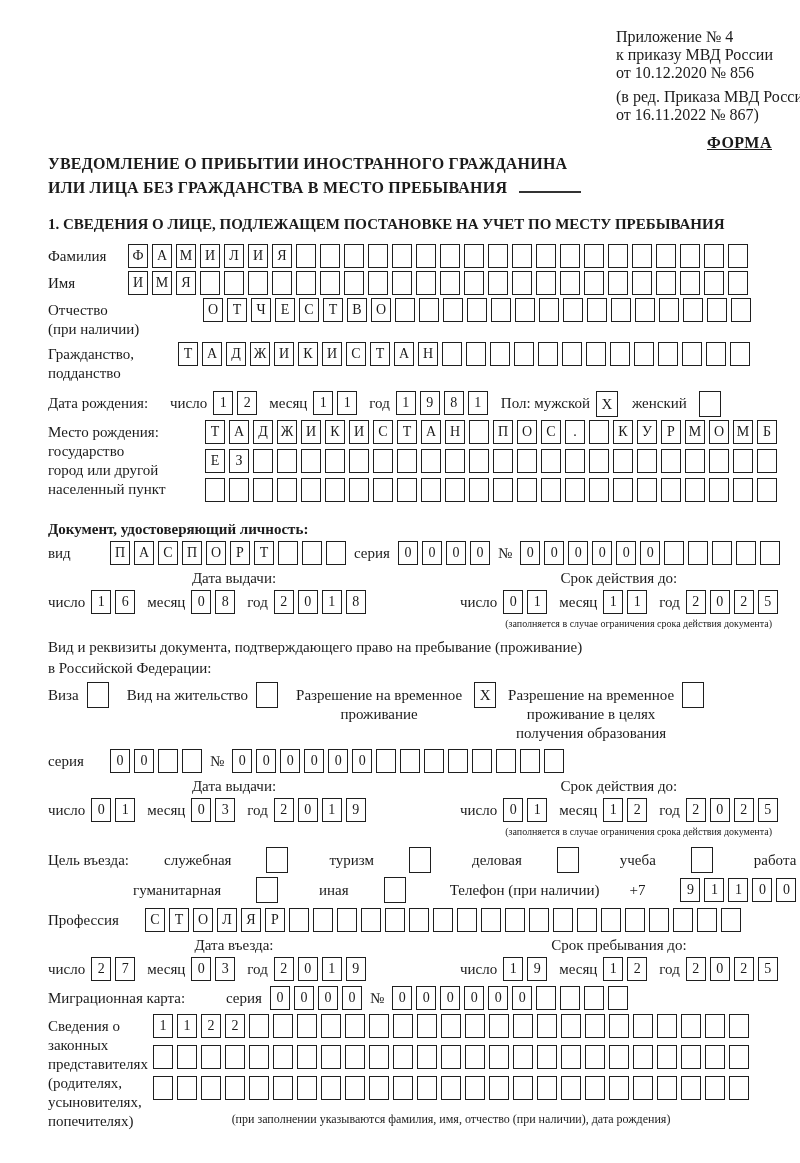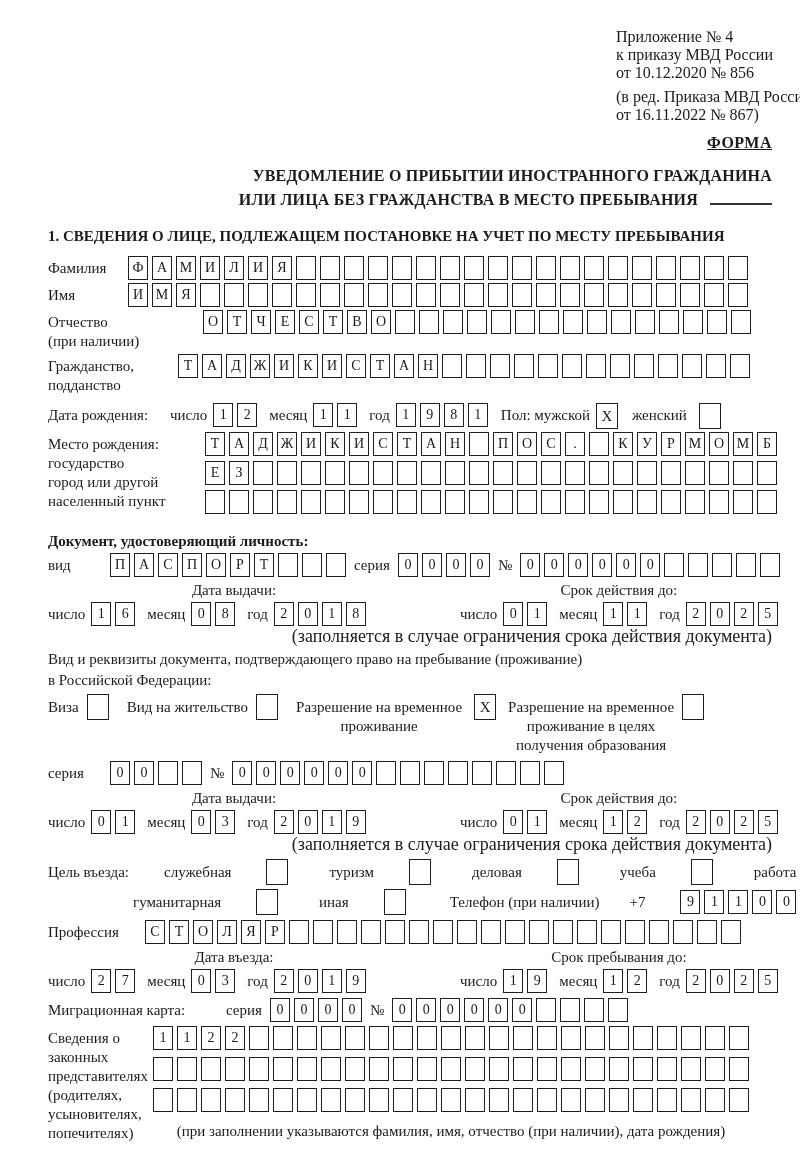--- a/index.html
+++ b/index.html
@@ -16,7 +16,7 @@
   .appendix .gap { margin-top:6px; }
   .forma { margin-top:10px; text-align:right; font-weight:bold; font-size:16px; letter-spacing:.5px;text-decoration:underline; }
 
-  .title { margin-top:12px; text-align:right; font-weight:bold; font-size:16px; line-height:24px; letter-spacing:.2px; }
+  .title { text-align:left; font-weight:bold; font-size:16px; line-height:24px; letter-spacing:.2px; }
   .underline { display:inline-block; width:62px; height:4px; border-bottom:2.5px solid #333; margin-left:12px; }
 
   .sec-heading { margin-top:16px; font-weight:bold; font-size:15px; white-space:nowrap; }

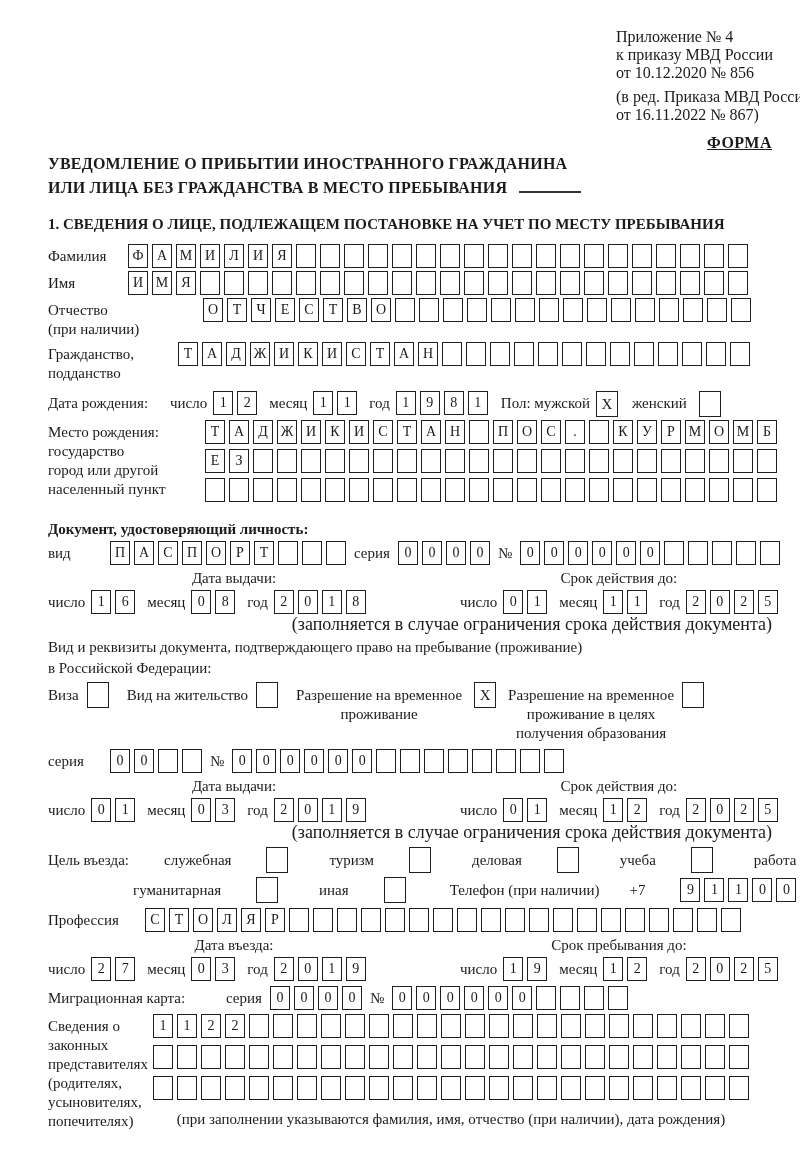--- a/index.html
+++ b/index.html
@@ -48,7 +48,7 @@
   .dline { display:flex; align-items:center; margin-top:3px; }
   .t1 { margin-right:6px; }
   .t2 { margin-left:12px; margin-right:6px; }
-  .note { margin-top:2px; text-align:right; font-size:18px; line-height:16px; }
+  .note { margin-top:2px; text-align:right; font-size:10px; line-height:16px; }
 
   .ptext { margin-top:5px; line-height:20px; }
   .permitrow { display:flex; align-items:flex-start; margin-top:4px; white-space:nowrap; }

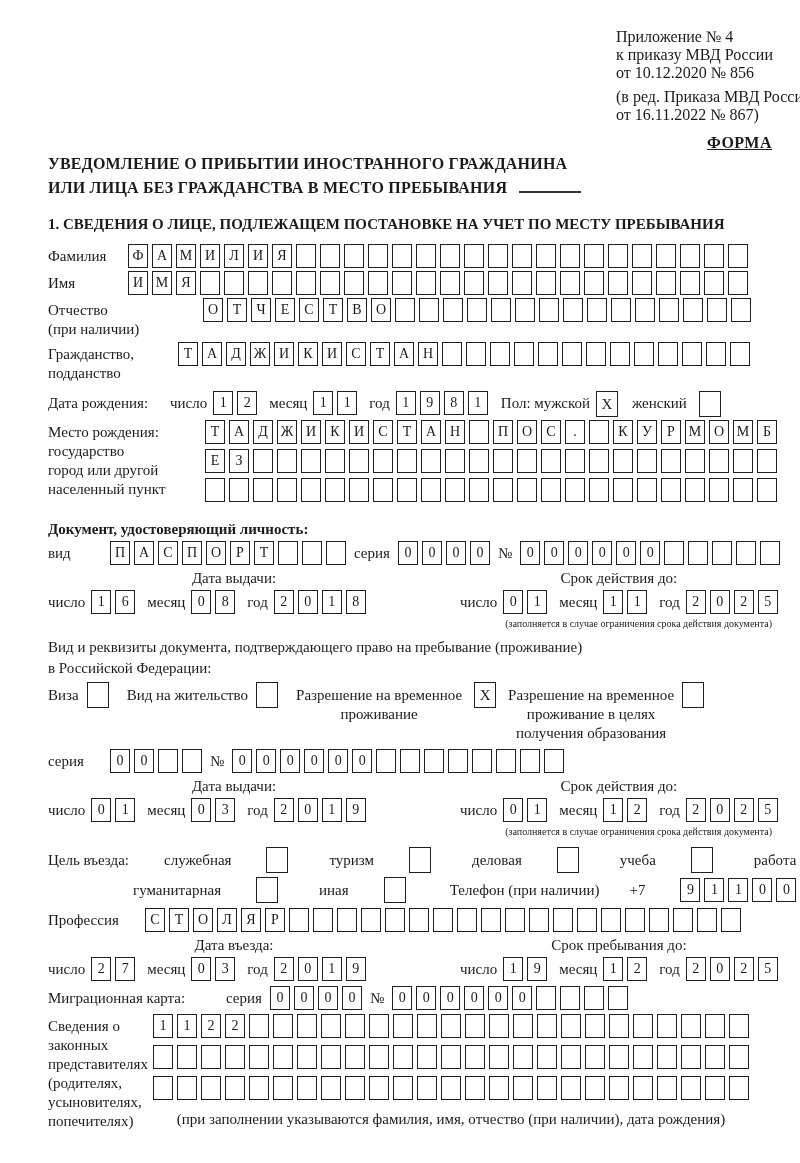--- a/index.html
+++ b/index.html
@@ -64,7 +64,7 @@
   .sexlbl { margin-left:13px; margin-right:6px; }
   .sexlbl2 { margin-left:14px; margin-right:12px; }
   .midlbl { flex:none; margin:3px 8px 0 8px; line-height:19px; }
-  .note-center { margin-top:4px; text-align:center; font-size:15px; line-height:17px; white-space:nowrap; }
+  .note-center { margin-top:4px; text-align:center; font-size:12px; line-height:17px; white-space:nowrap; }
 </style>
 </head>
 <body>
□ □ □ □ □
Set every record down verbatim. No pictures belong in the copy.

--- a/index.html
+++ b/index.html
@@ -16,7 +16,7 @@
   .appendix .gap { margin-top:6px; }
   .forma { margin-top:10px; text-align:right; font-weight:bold; font-size:16px; letter-spacing:.5px;text-decoration:underline; }
 
-  .title { margin-top:12px; text-align:right; font-weight:bold; font-size:16px; line-height:24px; letter-spacing:.2px; }
+  .title { text-align:left; font-weight:bold; font-size:16px; line-height:24px; letter-spacing:.2px; }
   .underline { display:inline-block; width:62px; height:4px; border-bottom:2.5px solid #333; margin-left:12px; }
 
   .sec-heading { margin-top:16px; font-weight:bold; font-size:15px; white-space:nowrap; }

--- a/index.html
+++ b/index.html
@@ -48,7 +48,7 @@
   .dline { display:flex; align-items:center; margin-top:3px; }
   .t1 { margin-right:6px; }
   .t2 { margin-left:12px; margin-right:6px; }
-  .note { margin-top:2px; text-align:right; font-size:18px; line-height:16px; }
+  .note { margin-top:2px; text-align:right; font-size:10px; line-height:16px; }
 
   .ptext { margin-top:5px; line-height:20px; }
   .permitrow { display:flex; align-items:flex-start; margin-top:4px; white-space:nowrap; }

--- a/index.html
+++ b/index.html
@@ -64,7 +64,7 @@
   .sexlbl { margin-left:13px; margin-right:6px; }
   .sexlbl2 { margin-left:14px; margin-right:12px; }
   .midlbl { flex:none; margin:3px 8px 0 8px; line-height:19px; }
-  .note-center { margin-top:4px; text-align:center; font-size:15px; line-height:17px; white-space:nowrap; }
+  .note-center { margin-top:4px; text-align:center; font-size:12px; line-height:17px; white-space:nowrap; }
 </style>
 </head>
 <body>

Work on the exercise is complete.